Chou also recognized her unique position as an Asian American woman in engineering, someone who both faces bias as a woman and woman of color and is often seen as “white adjacent” and close to the center of power.
On the one hand, Chou, who grew up in Silicon Valley, had an early role model in her mother, who was also an engineer. Chou studied computer science at Stanford and landed prestigious internships at Google and Facebook. Even so, she was regularly made to feel out of place, receiving “compliments” that implied she was too young or pretty to be an accomplished software engineer. The combination of those experiences have fueled her desire to speak up and change the tech industry’s lack of diversity, equity, and inclusiveness.
“I feel I have been so fortunate,” Chou says about her career path. “I want to pay it forward. I feel I should do what I can to make this system more equitable.”
RACHEL WILLIAMS
Sent to a predominantly white school in the San Francisco Bay Area, and now a high-profile executive in the technology industry, Rachel Williams is used to being “the only Black girl.”
That’s something she’s changing. Until recently, Williams served as the head of equity, inclusion, and diversity talent acquisition at X, the moonshot factory, a team that works on solving major problems, such as hunger and is part of Alphabet, the parent company of Google.
There, in addition to leading recruiting and retention efforts, she worked to create an environment that celebrates differences, even if, on the surface, all the employees are mostly one gender or race. One thing she did, she says, was ensure that all practices, policies, and procedures were equitable, including the companies all-hands meetings, newsletters, training programs, and other points of contact with employees, asking, “How are you showing different perspectives inside your organization?”
“What I love about innovation and technology is that we do ask those tough questions,” she says.

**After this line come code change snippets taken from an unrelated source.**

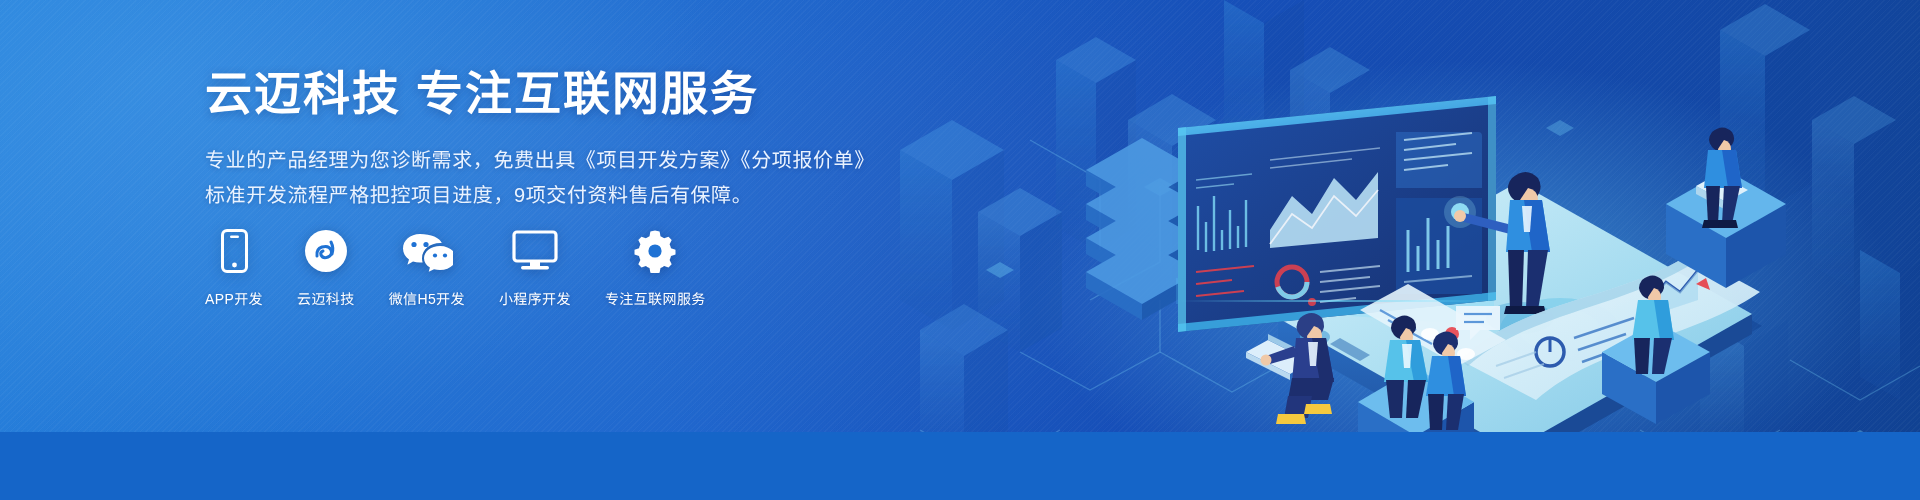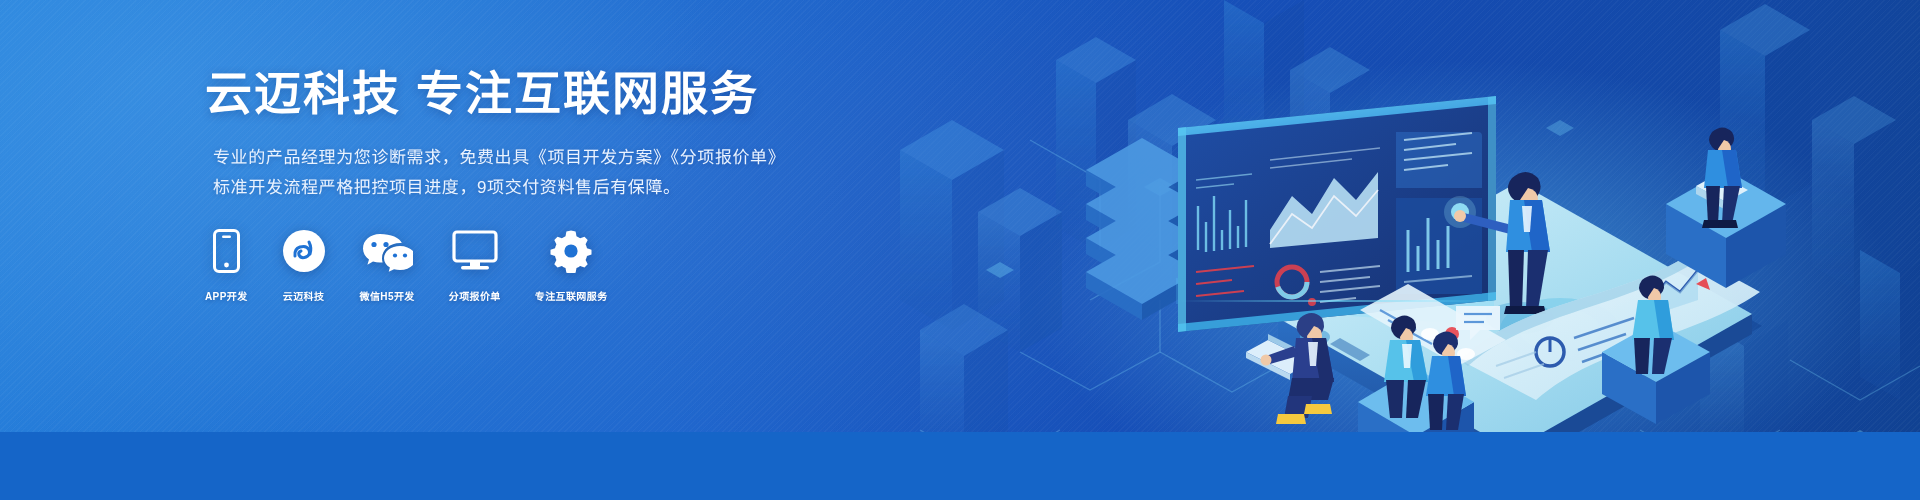--- a/index.html
+++ b/index.html
@@ -35,7 +35,7 @@
     text-shadow:0 2px 10px rgba(0,30,90,.28);
   }
   .sub{
-    font-size:17px;color:#eaf3ff;line-height:1.72;margin:8px;
+    font-size:20px;color:#eaf3ff;line-height:1.72;margin:0;
     letter-spacing:.6px;font-weight:400;white-space:nowrap;
     text-shadow:0 1px 5px rgba(0,25,80,.25);
   }

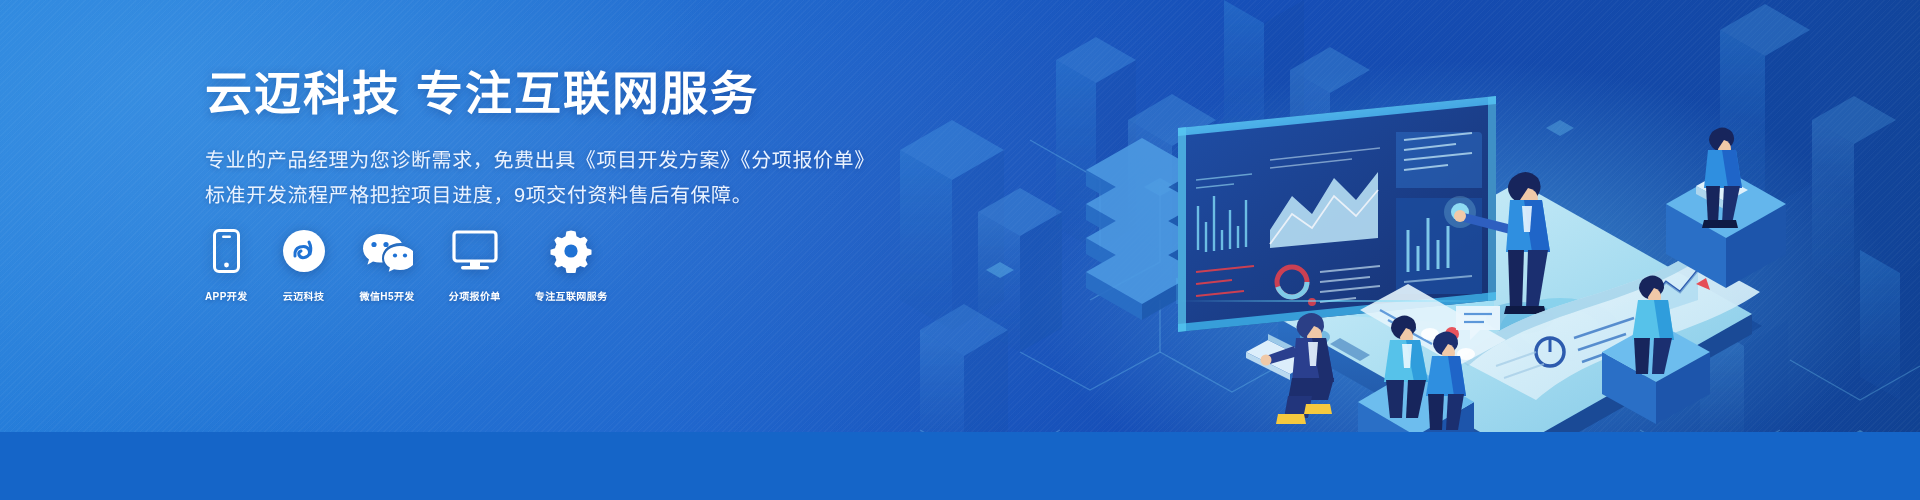--- a/index.html
+++ b/index.html
@@ -53,7 +53,7 @@
   }
   .svc-ico svg{display:block;filter:drop-shadow(0 2px 6px rgba(0,25,80,.30));}
   .svc-lab{
-    font-size:10px;color:#ffffff;font-weight:bold;letter-spacing:.4px;white-space:nowrap;
+    font-size:14px;color:#ffffff;font-weight:normal;letter-spacing:.4px;white-space:nowrap;
     text-shadow:0 1px 4px rgba(0,25,80,.3);
   }
 

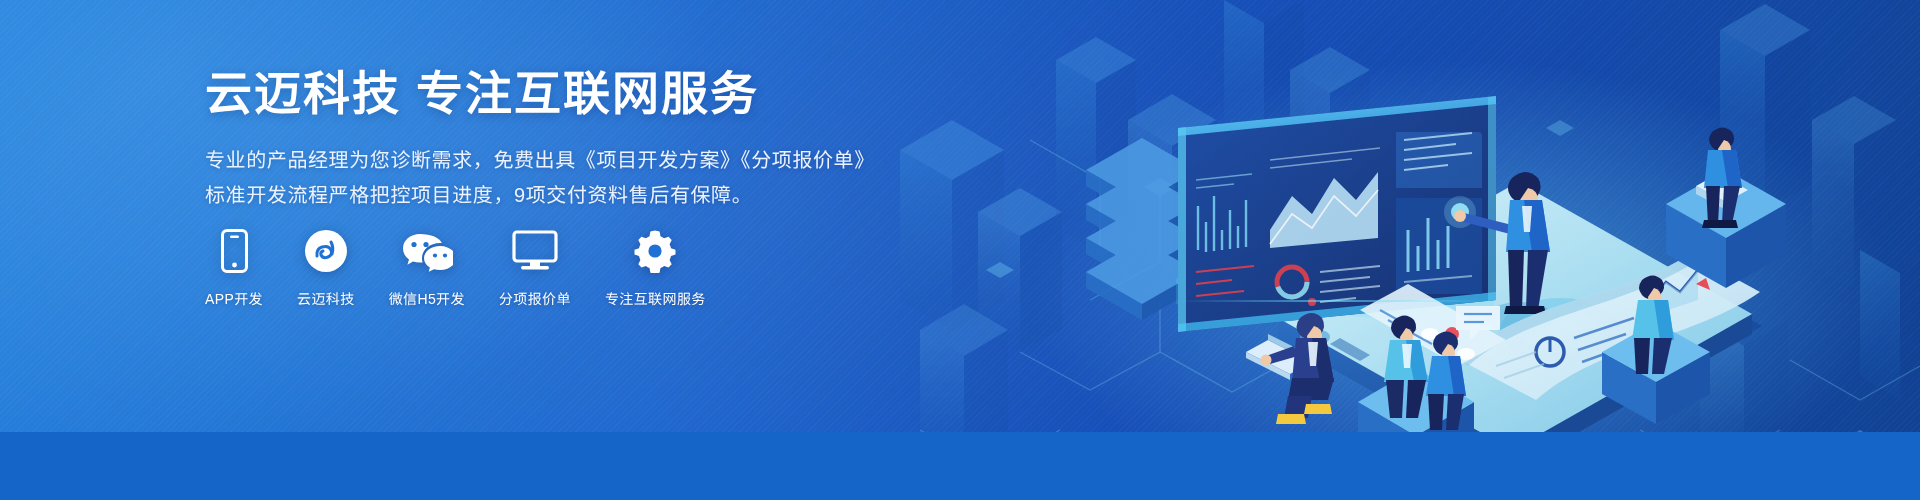--- a/index.html
+++ b/index.html
@@ -490,7 +490,7 @@
           <rect x="9" y="36" width="28" height="3.4" rx="1.7" fill="#ffffff"></rect>
         </svg>
       </span>
-      <span class="svc-lab">分项报价单</span>
+      <span class="svc-lab">小程序开发</span>
     </div>
 
     <div class="svc-item">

Williams’s first job after graduating from UC Berkeley was with Accenture, the large consulting firm. She then landed at a tech start-up, where she fell in love with its culture—the creativity, the growth mind-set, the openness to new ideas (and, yes, the “snacks and food all day long and Ping-Pong tables and no panty hose,” she says with a laugh).
But then Williams began working with a microagressive boss. “I wasn’t sure how to describe how I was feeling,” she says. “I just knew I had to get out of there.”
She left the company but, in the process, also left millions of dollars on the table: the start-up soon took off, went public, and enriched many of its employees—just not Williams.
Then Rev. Jesse Jackson stepped into the picture. In 2014, the civil rights leader began calling out Silicon Valley tech companies for their lack of diversity and transparency. It made a difference: companies such as Yelp began releasing data on the demographics of its employees, and vowed to do better.
In late 2021, Williams accepted a new role as CDO of The Motley Fool. The tech industry still has work to do, but she is heartened by the progress that’s been made in the past several years, as well as the continued scrutiny and pressure on Silicon Valley. “This work can’t be done without an ecosystem of support and accountability,” she says. DW
Ellen Lee is an independent journalist in the San Francisco Bay Area and a former technology reporter for the San Francisco Chronicle.